There are some subsets within that—and the small portion of patients who have high-level MRD positivity—have a high likelihood of disease relapse. Now, we looked back, and those patients were actually progressing on the venetoclax [combination] prior to cessation of therapy. For all of the other patients with uMRD or low-level MRD, the likelihood of disease control for the first year after treatment is very high.For me, time-limited therapy is a critical, and really, the highest priority moving forward in CLL treatment. [This is true] because of 3 main reasons. Although [events are] usually relatively low grade, the cumulative toxicity for patients on continuous therapy is significant.
The second [reason], of course, is the cost. These agents are expensive, and indefinite therapy is costly for both patients and the health system. Thirdly, it's now becoming clear that with any of the targeted agents, chronic exposure is able to induce selection of resistant mutations in CLL. Therefore, limiting treatment duration is critical. To enable deep responses and cessation of treatment, we have to achieve deep responses; that means [using] a combination of therapies. That [approach] will enable time-limited therapies to move forward.[In terms of treatment duration], how long is long enough to get deep remissions, but not induce resistance? Which are the preferred agents? We don't know the answers to these questions yet. My own feeling, based on early data, is that 6 months of combination treatment is insufficient. Twenty-four months seems quite good, but we may be able to get away with less. Studies are looking at adapting that treatment duration within that time frame, and evaluating whether we can individualize duration of treatment based on the response within [a patient].

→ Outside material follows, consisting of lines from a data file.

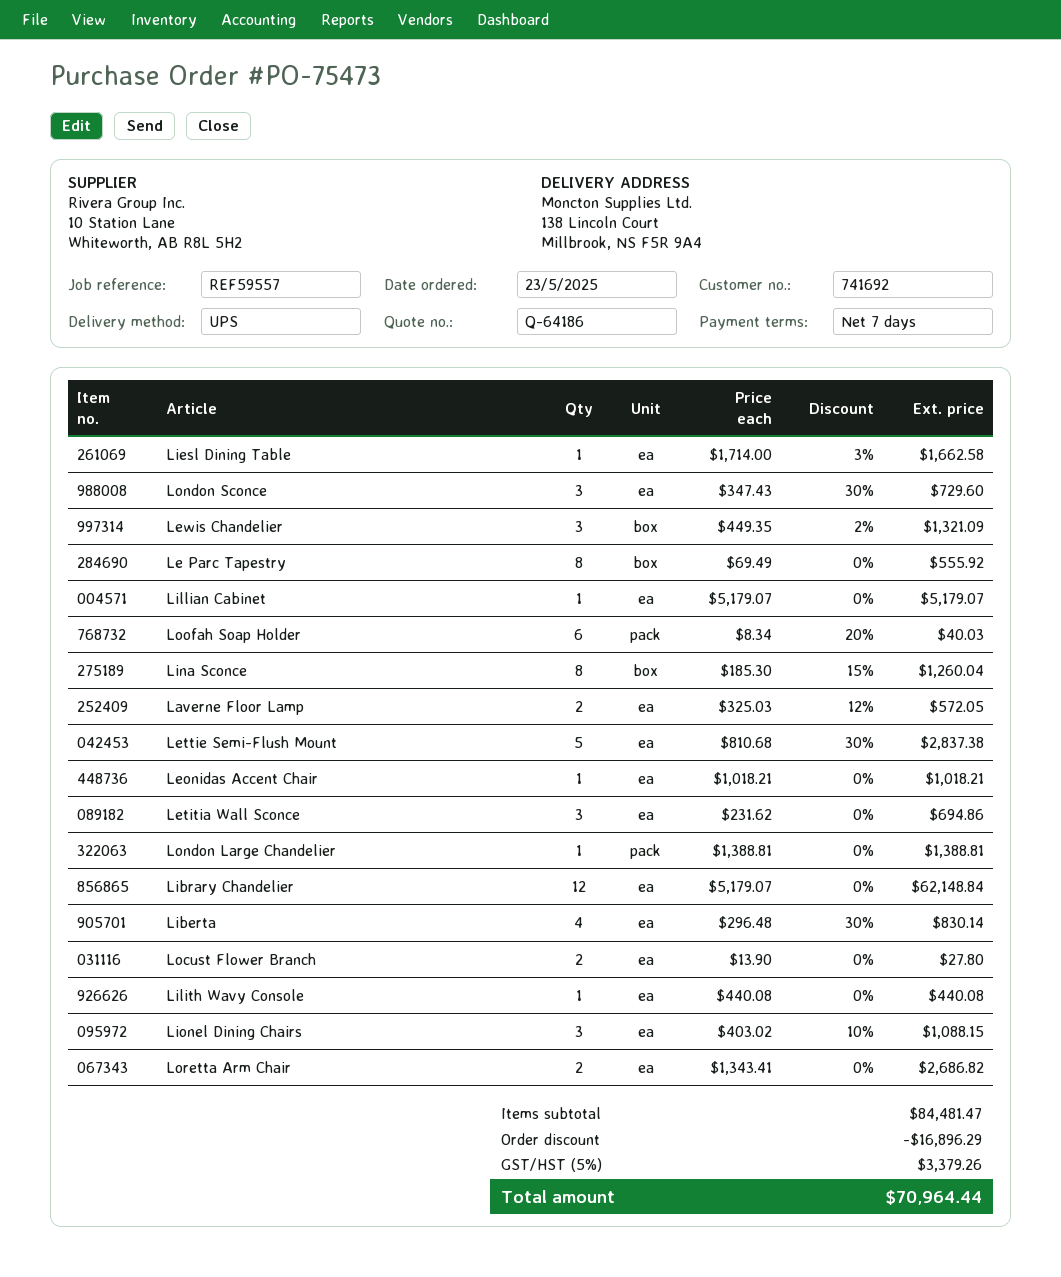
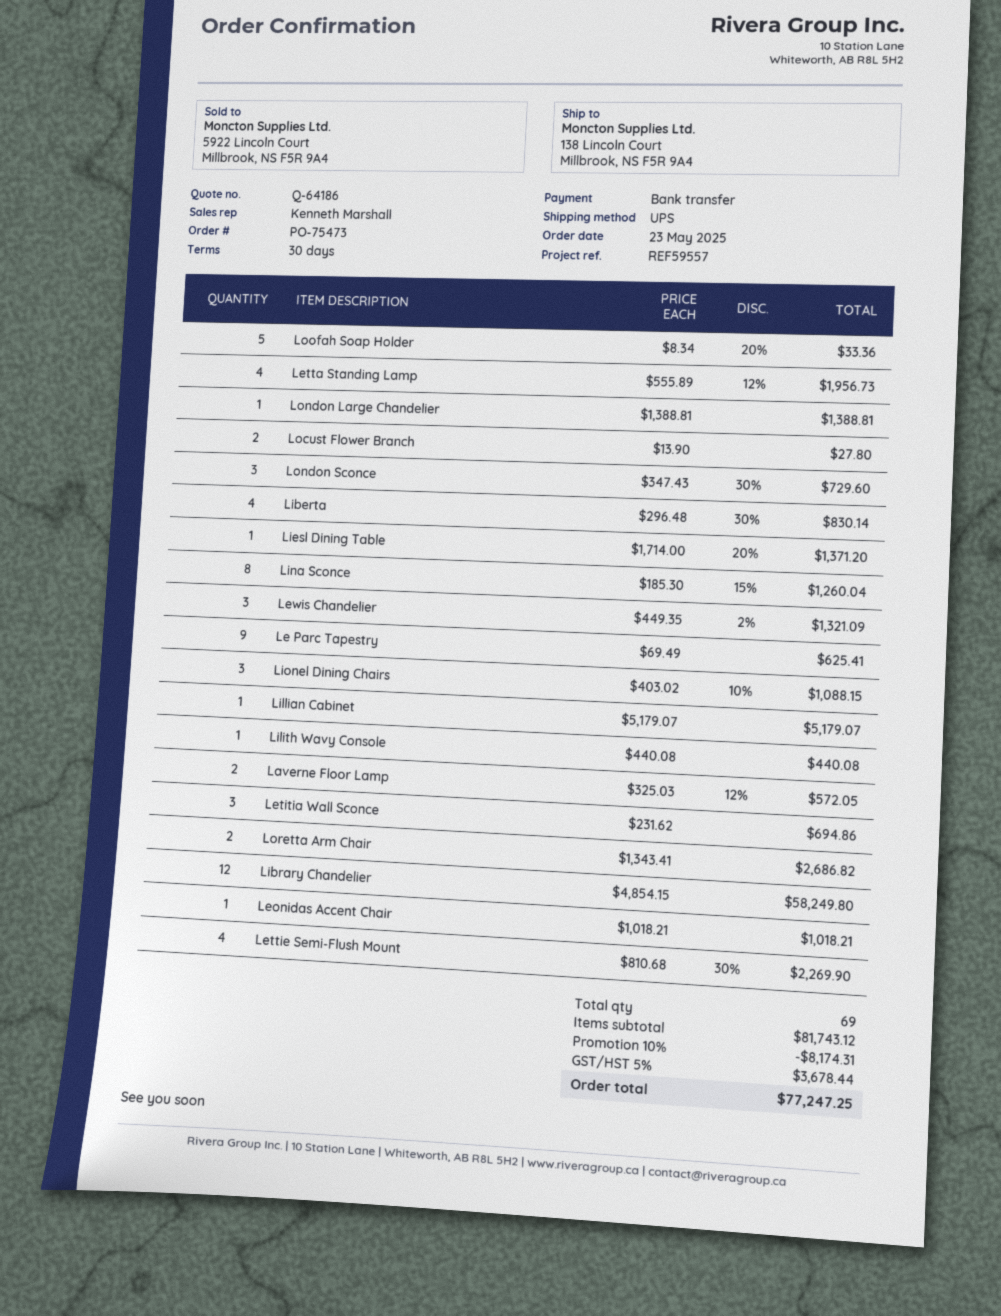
payment terms: 7 days -> 30 days
Liesl Dining Table: 1 x 1714.00 - 3% = 1662.58 -> 1 x 1714.00 - 20% = 1371.20
Le Parc Tapestry: 8 x 69.49 = 555.92 -> 9 x 69.49 = 625.41
Loofah Soap Holder: 6 x 8.34 - 20% = 40.03 -> 5 x 8.34 - 20% = 33.36
Lettie Semi-Flush Mount: 5 x 810.68 - 30% = 2837.38 -> 4 x 810.68 - 30% = 2269.90
Library Chandelier: 12 x 5179.07 = 62148.84 -> 12 x 4854.15 = 58249.80
Letta Standing Lamp: none -> 4 x 555.89 - 12% = 1956.73
subtotal: 84481.47 -> 81743.12
discount: 16896.29 -> 8174.31
tax: 5% = 3379.26 -> 5% = 3678.44
total: 70964.44 -> 77247.25

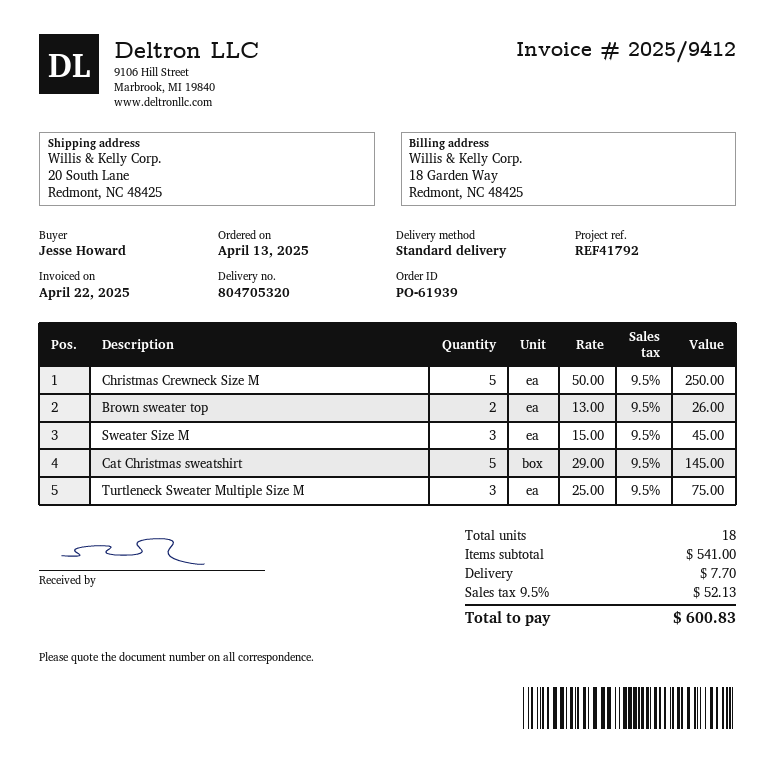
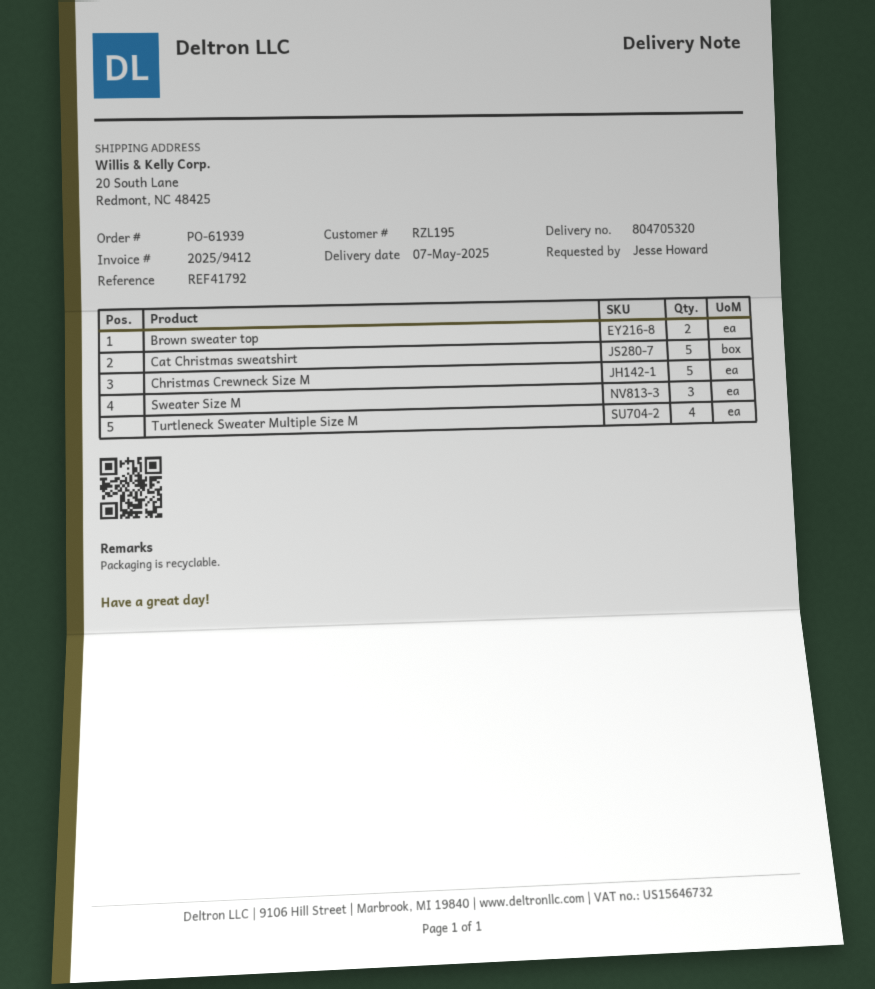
Turtleneck Sweater Multiple Size M: 3 -> 4

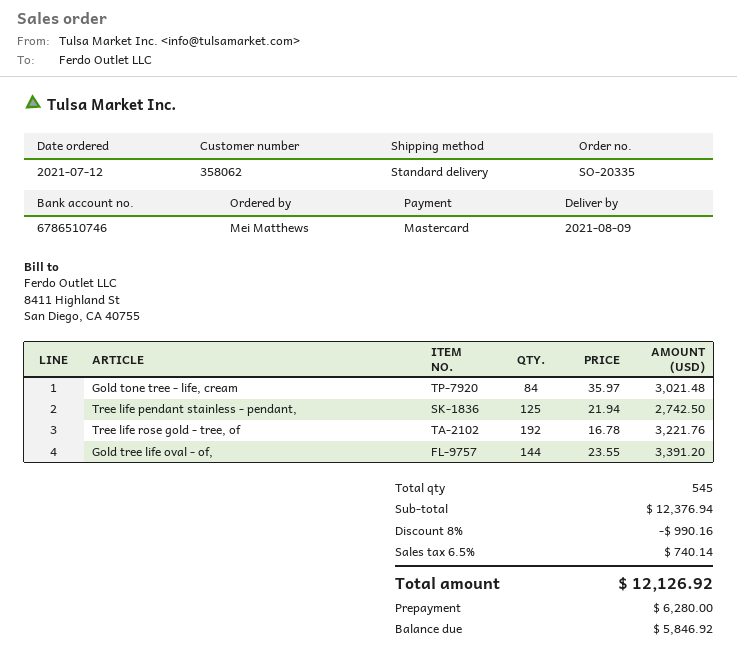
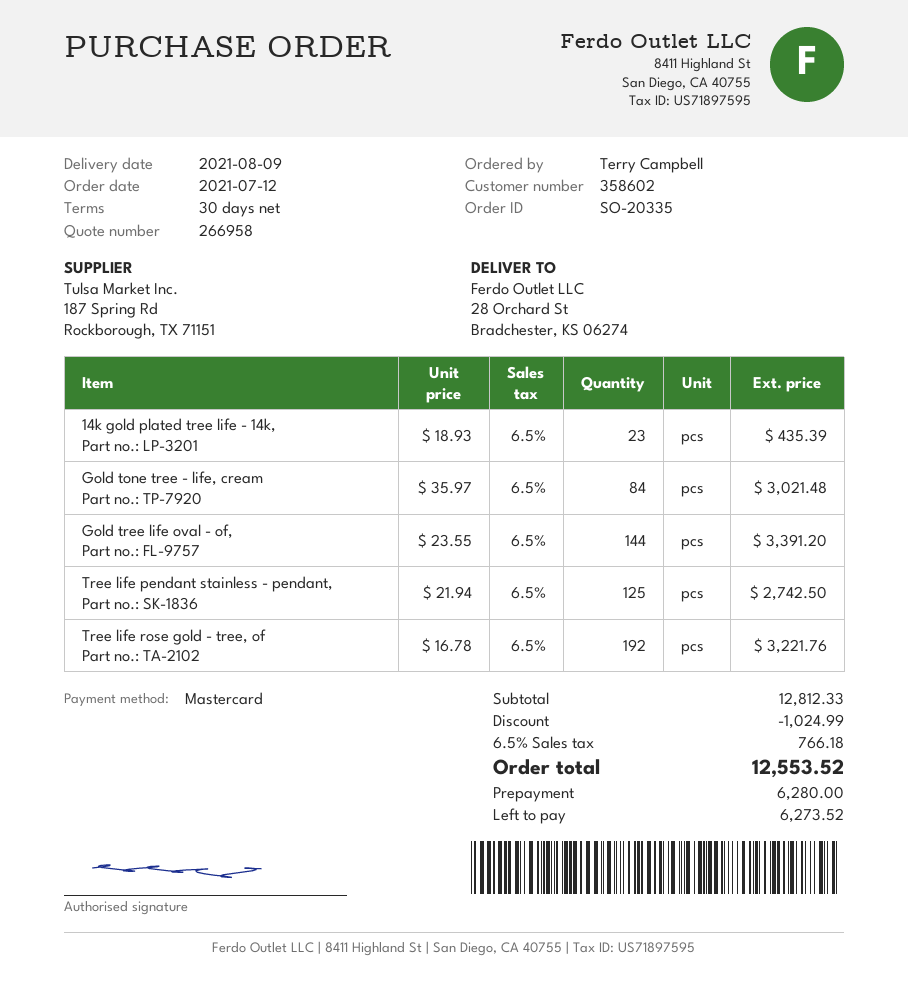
customer number: 358062 -> 358602
ordered by: Mei Matthews -> Terry Campbell
14k gold plated tree life - 14k,: none -> 23 x 18.93 = 435.39
subtotal: 12376.94 -> 12812.33
discount: 990.16 -> 1024.99
tax: 6.5% = 740.14 -> 6.5% = 766.18
total: 12126.92 -> 12553.52
balance: 5846.92 -> 6273.52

Then, of course, the critical question is figuring out which components should be used in that combination. One thing to me is very clear: In order to get deep remissions, venetoclax is a critical ingredient in those therapies. Will it be venetoclax and a CD20-directed antibody? Will it be venetoclax and a BTK inhibitor? Will it be all 3 agents? Those [factors] need to be sorted out through future clinical trials.For me, emerging themes from this meeting and CLL [overall], are that targeted agents are here to stay; they are more effective, they are safer, and they are less genotoxic to the cells [compared with] chemoimmunotherapy.
For the majority of patient subsets, targeted agents will be used earlier. Secondly, combination therapy achieves deeper responses, and is critical to enable time-limited therapy. Time-limited therapy for CLL is where patients, prescribers, and health systems need to move to [in the future].